Trichothecenes are a very large group of mycotoxins produced by various species of Fusarium, Cephalosporium, Myrothecium, Stachybotrys, Trichoderma, Trichothecium, and Verticimonosporium. The generic name “trichothecene” has been derived from a Trichothecium species from which the first of these related compounds was isolated . Trichothecenes belong to sesquiterpene compounds. They are produced on many different grains, e.g., corn, oats, and wheat by various Fusarium species such as F. graminearum, F. poae, and F. sporotrichioides [28, 36, 37].
There are several types of trichothecene mycotoxins, including deoxynivalenol, diacetoxyscirpenol, HT-2 mycotoxins, neosolaniol, nivalenol, satratoxin-H, T-2 mycotoxins, verrucarin A, and vomitoxin. Exposure to trichothecene mycotoxins can cause different symptoms in people such as dry eyes, tiredness, fatigue, vomiting, diarrhea, abdominal pain, mental impairment, rash, and bleeding . In addition, T-2 mycotoxins are also substances for biological warfare that can be absorbed through a person’s skin .

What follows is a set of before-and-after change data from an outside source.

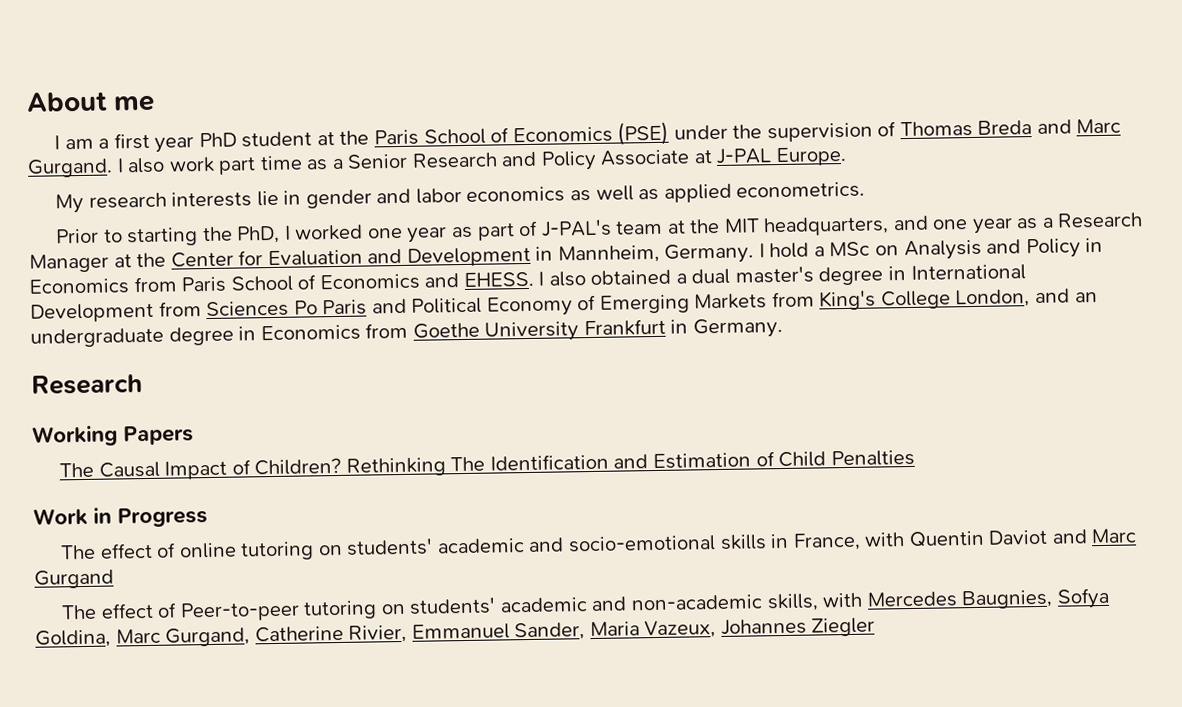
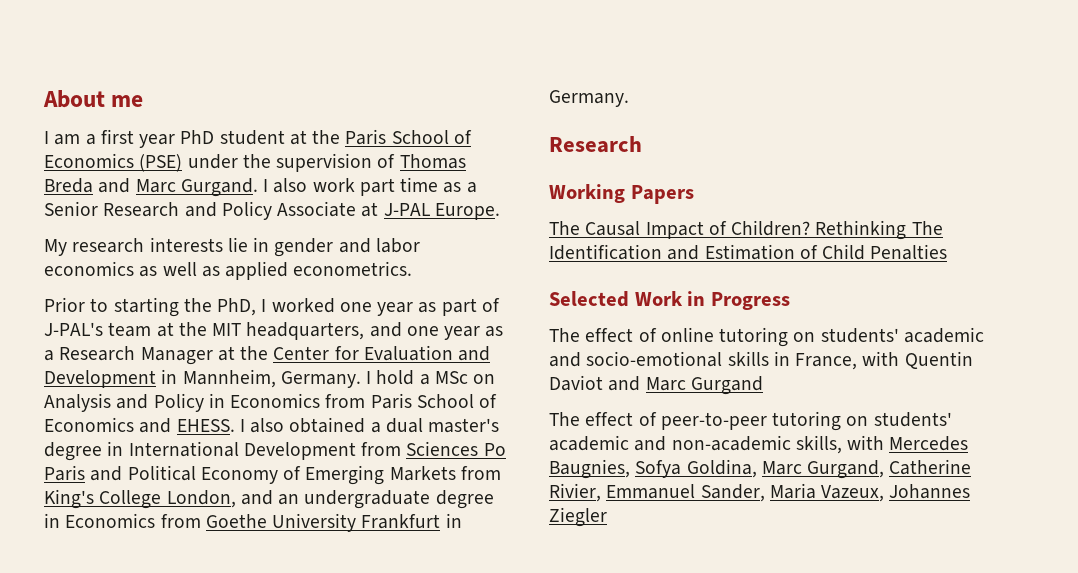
- Work in Progress
+ Selected Work in Progress
- The effect of Peer-to-peer tutoring on students' academic and non-academic skills, with Mercedes Baugnies, Sofya Goldina, Marc Gurgand, Catherine Rivier, Emmanuel Sander, Maria Vazeux, Johannes Ziegler
+ The effect of peer-to-peer tutoring on students' academic and non-academic skills, with Mercedes Baugnies, Sofya Goldina, Marc Gurgand, Catherine Rivier, Emmanuel Sander, Maria Vazeux, Johannes Ziegler

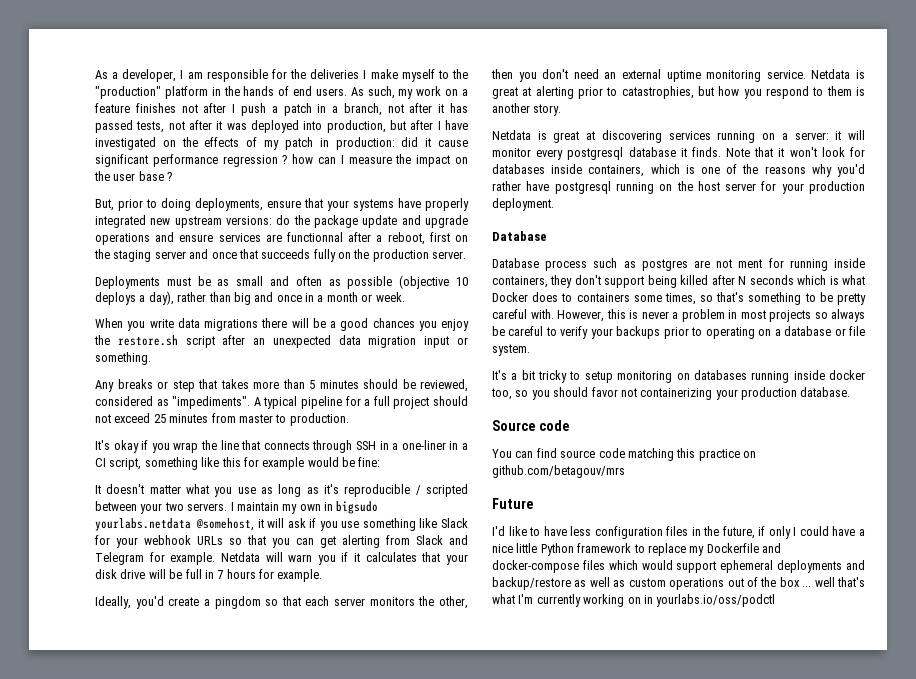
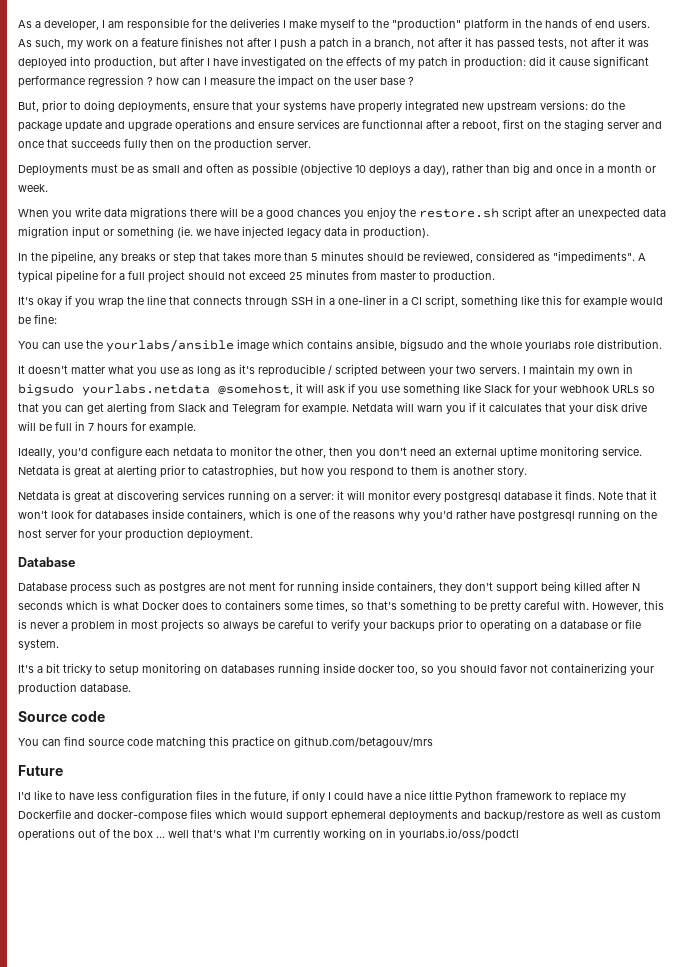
- But, prior to doing deployments, ensure that your systems have properly integrated new upstream versions: do the package update and upgrade operations and ensure services are functionnal after a reboot, first on the staging server and once that succeeds fully on the production server.
+ But, prior to doing deployments, ensure that your systems have properly integrated new upstream versions: do the package update and upgrade operations and ensure services are functionnal after a reboot, first on the staging server and once that succeeds fully then on the production server.
- When you write data migrations there will be a good chances you enjoy the restore.sh script after an unexpected data migration input or something.
- Any breaks or step that takes more than 5 minutes should be reviewed, considered as "impediments".
+ When you write data migrations there will be a good chances you enjoy the restore.sh script after an unexpected data migration input or something (ie. we have injected legacy data in production).
+ In the pipeline, any breaks or step that takes more than 5 minutes should be reviewed, considered as "impediments".
+ You can use the yourlabs/ansible image which contains ansible, bigsudo and the whole yourlabs role distribution.
- Ideally, you'd create a pingdom so that each server monitors the other, then you don't need an external uptime monitoring service.
+ Ideally, you'd configure each netdata to monitor the other, then you don't need an external uptime monitoring service.

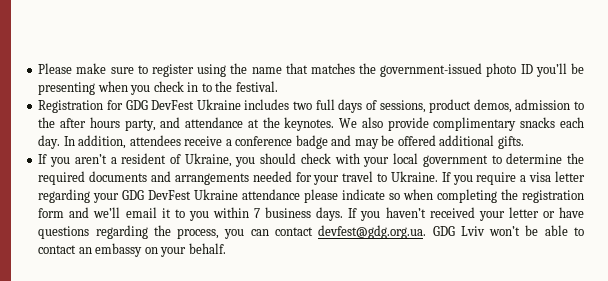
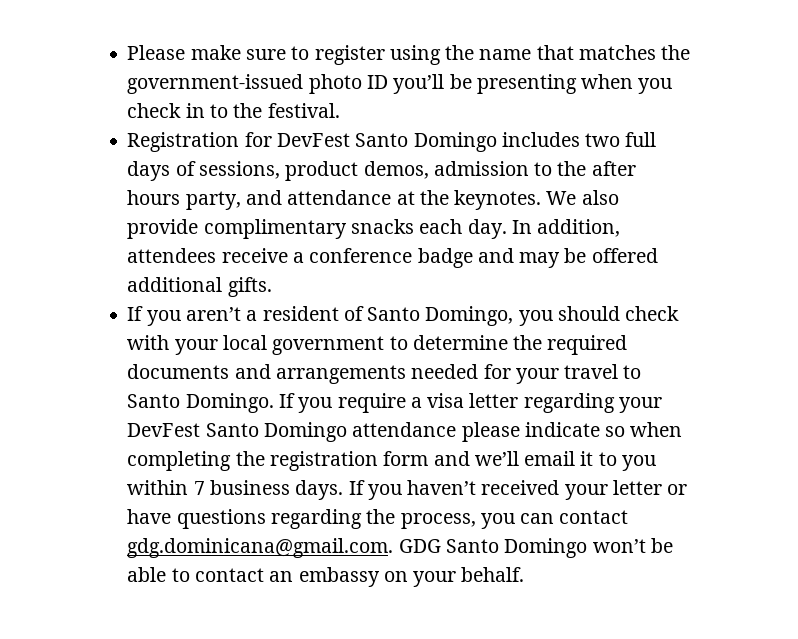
- Registration for GDG DevFest Ukraine includes two full days of sessions, product demos, admission to the after hours party, and attendance at the keynotes.
+ Registration for DevFest Santo Domingo includes two full days of sessions, product demos, admission to the after hours party, and attendance at the keynotes.
- If you aren’t a resident of Ukraine, you should check with your local government to determine the required documents and arrangements needed for your travel to Ukraine.
+ If you aren’t a resident of Santo Domingo, you should check with your local government to determine the required documents and arrangements needed for your travel to Santo Domingo.
- If you require a visa letter regarding your GDG DevFest Ukraine attendance please indicate so when completing the registration form and we’ll email it to you within 7 business days.
+ If you require a visa letter regarding your DevFest Santo Domingo attendance please indicate so when completing the registration form and we’ll email it to you within 7 business days.
- If you haven’t received your letter or have questions regarding the process, you can contact devfest@gdg.org.ua. GDG Lviv won’t be able to contact an embassy on your behalf.
+ If you haven’t received your letter or have questions regarding the process, you can contact gdg.dominicana@gmail.com. GDG Santo Domingo won’t be able to contact an embassy on your behalf.

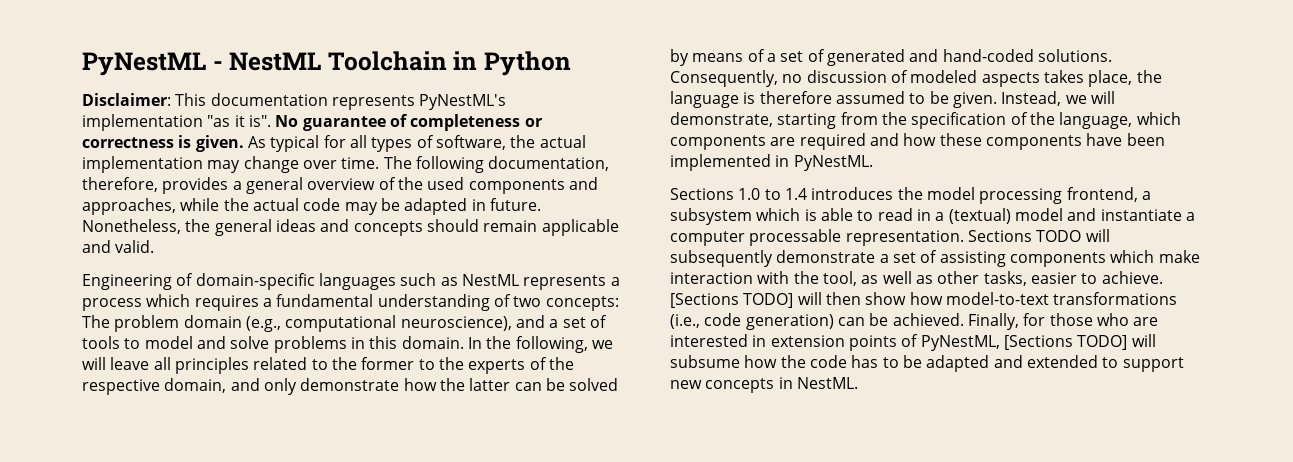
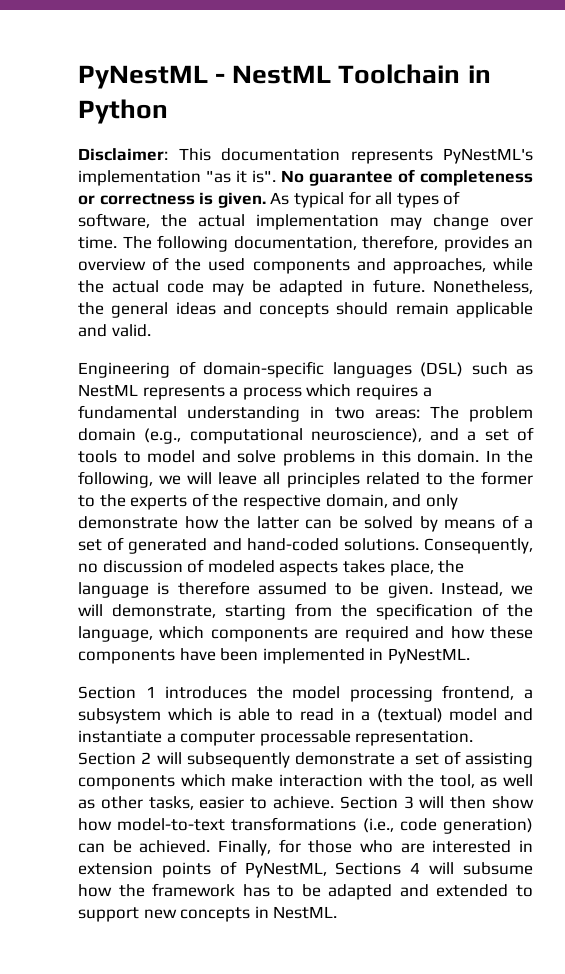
- The following documentation, therefore, provides a general overview of the used components and approaches, while the actual code may be adapted in future.
+ The following documentation, therefore, provides an overview of the used components and approaches, while the actual code may be adapted in future.
- Engineering of domain-specific languages such as NestML represents a process which requires a fundamental understanding of two concepts: The problem domain (e.g., computational neuroscience), and a set of tools to model and solve problems in this domain.
+ Engineering of domain-specific languages (DSL) such as NestML represents a process which requires a fundamental understanding in two areas: The problem domain (e.g., computational neuroscience), and a set of tools to model and solve problems in this domain.
- Sections 1.0 to 1.4 introduces the model processing frontend, a subsystem which is able to read in a (textual) model and instantiate a computer processable representation.
+ Section 1 introduces the model processing frontend, a subsystem which is able to read in a (textual) model and instantiate a computer processable representation.
- Sections TODO will subsequently demonstrate a set of assisting components which make interaction with the tool, as well as other tasks, easier to achieve.
+ Section 2 will subsequently demonstrate a set of assisting components which make interaction with the tool, as well as other tasks, easier to achieve.
- [Sections TODO] will then show how model-to-text transformations (i.e., code generation) can be achieved.
+ Section 3 will then show how model-to-text transformations (i.e., code generation) can be achieved.
- Finally, for those who are interested in extension points of PyNestML, [Sections TODO] will subsume how the code has to be adapted and extended to support new concepts in NestML.
+ Finally, for those who are interested in extension points of PyNestML, Sections 4 will subsume how the framework has to be adapted and extended to support new concepts in NestML.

Trichothecenes are typically found in plants when the autumn is cool and wet that delays harvest of grains such as corn. The toxins are also found in animal feeds that contain contaminated grain with Fusarium. Joffe  reported that trichothecenes are among the most toxic mycotoxins. He found that the LD50 rate for laboratory mice given trichothecene mycotoxins is between 1 and 7 mg/kg, depending on the specific type of trichothecene and the method of exposure [38, 39]. Toxicity of trichothecene in human is documented since 1913 when people in Russia consumed cereals that overwintered in the field [38, 39].
After about 200 years from the first introduction of Fusarium, there is not a universal agreement on the taxonomy of Fusarium species yet. However, considerable efforts are underway to use the available information to develop a uniform taxonomy system for Fusarium. Fusarium species infect most of plant species and cause substantial crop and yield losses. Effective management of Fusarium diseases in crops is not only essential for preventing crop losses but also needed to minimize mycotoxin production in food and feed products. Major strategies for preventing/minimizing mycotoxin production should be based on preventing growth of Fusarium in plants and therefore mycotoxin formation, reducing or eliminating mycotoxins from contaminated food and feed stuffs, or diverting contaminated products to low risk uses.